» **Listed records**
──────

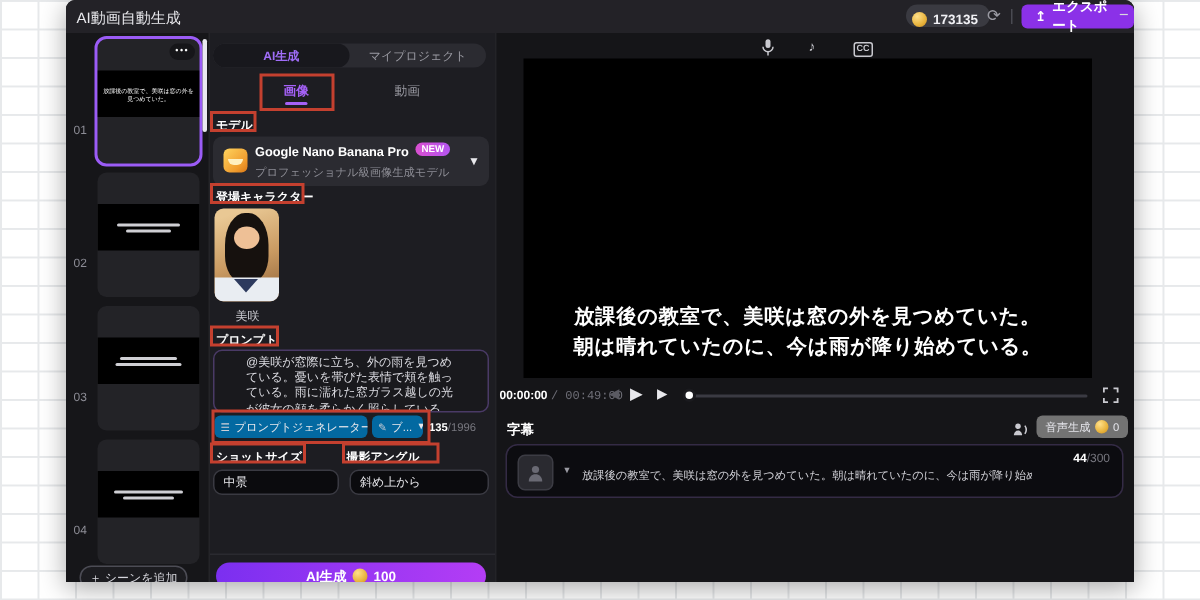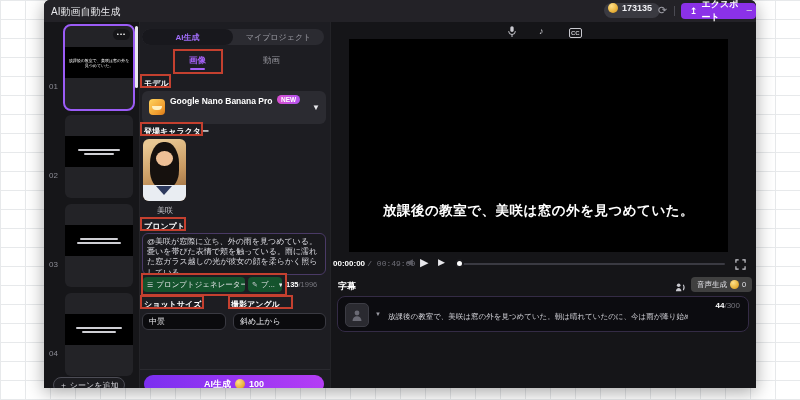--- a/index.html
+++ b/index.html
@@ -19,7 +19,7 @@
     background:#232227; display:flex; align-items:center; }
   .app-title { position:absolute; left:7px; top:5px; font-size:10px; color:#e8e8ec; }
   .coin-pill { position:absolute; left:560px; top:3px; height:15px; padding:0 8px 0 4px;
-    background:#3a3a41; border-radius:8px; display:flex; align-items:flex-start; gap:4px; }
+    background:#3a3a41; border-radius:8px; display:flex; align-items:flex-end; gap:4px; }
   .coin { width:10px; height:10px; border-radius:50%;
     background:radial-gradient(circle at 35% 30%,#ffe08a,#e8b33c 60%,#c9891f); flex:0 0 auto; }
   .coin-num { font-size:9px; color:#f0f0f4; font-weight:bold; }

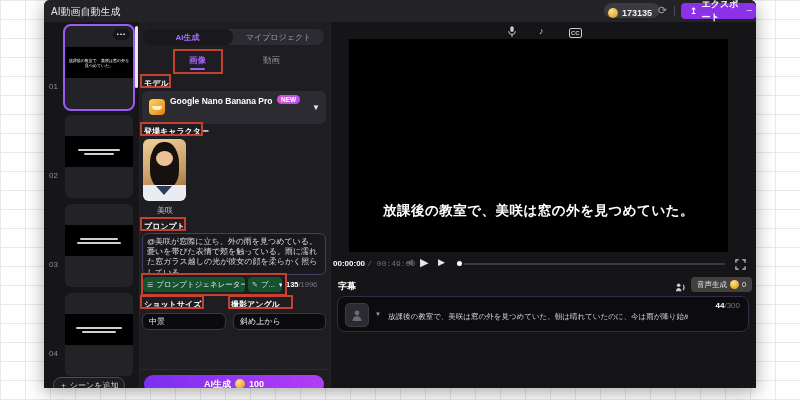--- a/index.html
+++ b/index.html
@@ -224,6 +224,7 @@
         <div class="model-icon"></div>
         <div class="model-name">Google Nano Banana Pro</div>
         <div class="new-badge">NEW</div>
+        <div class="model-desc">プロフェッショナル級画像生成モデル</div>
         <div class="chev abs" style="left:170px; top:12px;">▼</div>
       </div>
 

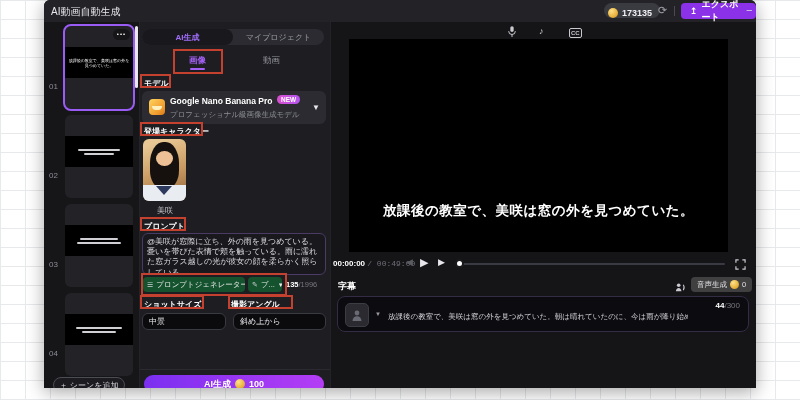--- a/index.html
+++ b/index.html
@@ -286,6 +286,7 @@
 
       <div class="video">
         <div class="vsub" style="top:163px;">放課後の教室で、美咲は窓の外を見つめていた。</div>
+        <div class="vsub" style="top:183px;">朝は晴れていたのに、今は雨が降り始めている。</div>
       </div>
 
       <div class="timecode"><b>00:00:00</b> <span>/ 00:49:00</span></div>

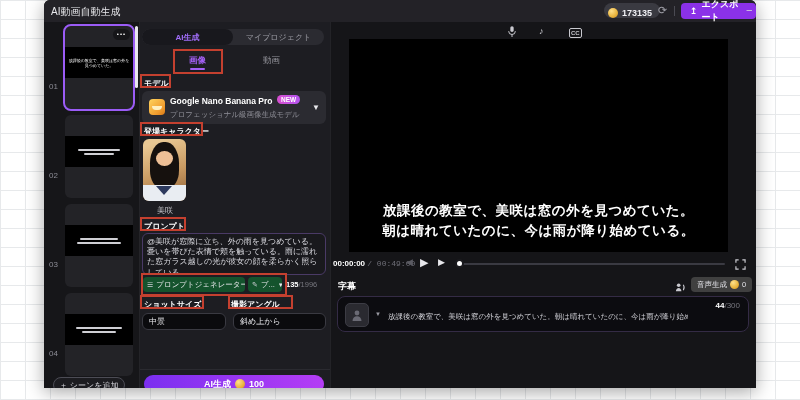--- a/index.html
+++ b/index.html
@@ -89,7 +89,7 @@
     border-top:9px solid #2d3a5e; }
   .char-name { position:absolute; left:5px; top:183px; font-size:8px; color:#c9c9cf;margin-left:12px; }
   .prompt-box { position:absolute; left:2px; top:211px; width:184px; height:42px;
-    background:#19191d; border:1px solid #4a3a66; border-radius:6px; padding:3px 4px;
+    background:#19191d; border:1px solid #4a3a66; border-radius:6px; padding:3px 21px;
     font-size:8px; line-height:10.2px; color:#dcdce2; overflow:hidden; }
   .dd { position:absolute; top:255px; height:15px; background:#14532d; border-radius:4px;
     display:flex; align-items:center; gap:3px; padding:0 4px; color:#e8e8ec; font-size:7.5px;

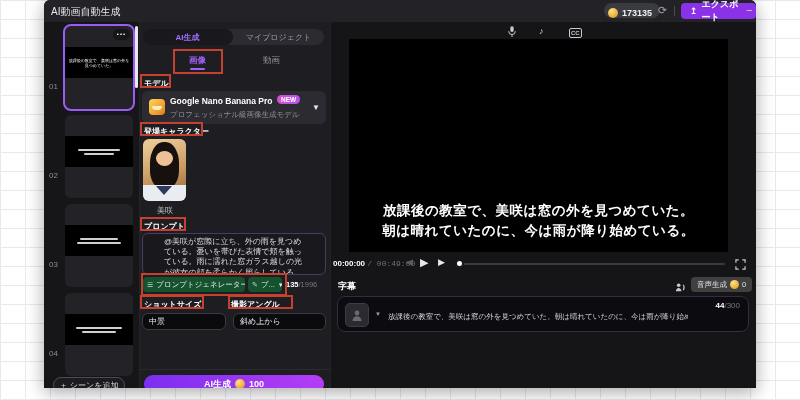--- a/index.html
+++ b/index.html
@@ -91,7 +91,7 @@
   .prompt-box { position:absolute; left:2px; top:211px; width:184px; height:42px;
     background:#19191d; border:1px solid #4a3a66; border-radius:6px; padding:3px 21px;
     font-size:8px; line-height:10.2px; color:#dcdce2; overflow:hidden; }
-  .dd { position:absolute; top:255px; height:15px; background:#14532d; border-radius:4px;
+  .dd { position:absolute; top:255px; height:15px; background:#0369a1; border-radius:4px;
     display:flex; align-items:center; gap:3px; padding:0 4px; color:#e8e8ec; font-size:7.5px;
     white-space:nowrap; overflow:hidden; }
   .dd .chev { font-size:6px; }

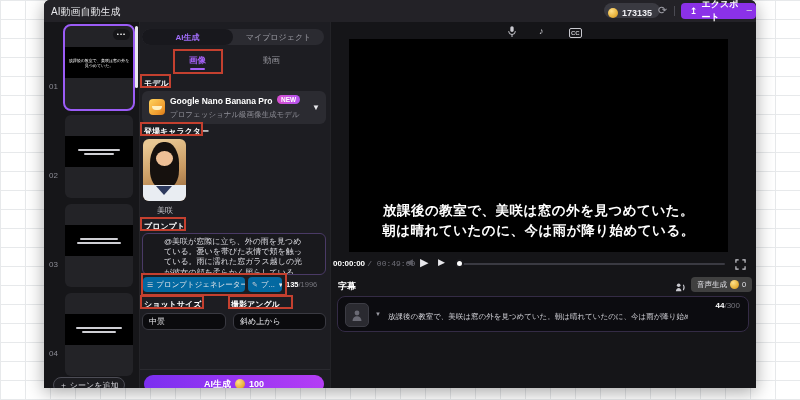--- a/index.html
+++ b/index.html
@@ -129,7 +129,7 @@
   .cap-label { position:absolute; left:7px; top:258px; font-size:9px; font-weight:bold; color:#fff;font-family:Liberation Serif, serif; }
   .voice-ic { position:absolute; left:344px; top:257px; }
   .voice-btn { position:absolute; left:360px; top:255px; height:15px; padding:0 6px;
-    background:#404040; border-radius:4px; display:flex; align-items:center; gap:3px;
+    background:#737373; border-radius:4px; display:flex; align-items:center; gap:3px;
     color:#e4e4ea; font-size:7.5px; }
   .cap-row { position:absolute; left:6px; top:274px; width:412px; height:36px;
     background:#0c0c10; border:1px solid #342b45; border-radius:8px; }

──────

Both the line above containing "Nano Banana Pro</div>" and the line containing "-129,7 +129,7 @@" belong in the copy, along with every line between them; print these exactly and omit the pictures.

» **Solution to this task**
         <div class="model-name">Google Nano Banana Pro</div>
         <div class="new-badge">NEW</div>
+        <div class="model-desc">プロフェッショナル級画像生成モデル</div>
         <div class="chev abs" style="left:170px; top:12px;">▼</div>
       </div>
 

--- a/index.html
+++ b/index.html
@@ -286,6 +286,7 @@
 
       <div class="video">
         <div class="vsub" style="top:163px;">放課後の教室で、美咲は窓の外を見つめていた。</div>
+        <div class="vsub" style="top:183px;">朝は晴れていたのに、今は雨が降り始めている。</div>
       </div>
 
       <div class="timecode"><b>00:00:00</b> <span>/ 00:49:00</span></div>

--- a/index.html
+++ b/index.html
@@ -89,7 +89,7 @@
     border-top:9px solid #2d3a5e; }
   .char-name { position:absolute; left:5px; top:183px; font-size:8px; color:#c9c9cf;margin-left:12px; }
   .prompt-box { position:absolute; left:2px; top:211px; width:184px; height:42px;
-    background:#19191d; border:1px solid #4a3a66; border-radius:6px; padding:3px 4px;
+    background:#19191d; border:1px solid #4a3a66; border-radius:6px; padding:3px 21px;
     font-size:8px; line-height:10.2px; color:#dcdce2; overflow:hidden; }
   .dd { position:absolute; top:255px; height:15px; background:#14532d; border-radius:4px;
     display:flex; align-items:center; gap:3px; padding:0 4px; color:#e8e8ec; font-size:7.5px;

--- a/index.html
+++ b/index.html
@@ -91,7 +91,7 @@
   .prompt-box { position:absolute; left:2px; top:211px; width:184px; height:42px;
     background:#19191d; border:1px solid #4a3a66; border-radius:6px; padding:3px 21px;
     font-size:8px; line-height:10.2px; color:#dcdce2; overflow:hidden; }
-  .dd { position:absolute; top:255px; height:15px; background:#14532d; border-radius:4px;
+  .dd { position:absolute; top:255px; height:15px; background:#0369a1; border-radius:4px;
     display:flex; align-items:center; gap:3px; padding:0 4px; color:#e8e8ec; font-size:7.5px;
     white-space:nowrap; overflow:hidden; }
   .dd .chev { font-size:6px; }

--- a/index.html
+++ b/index.html
@@ -129,7 +129,7 @@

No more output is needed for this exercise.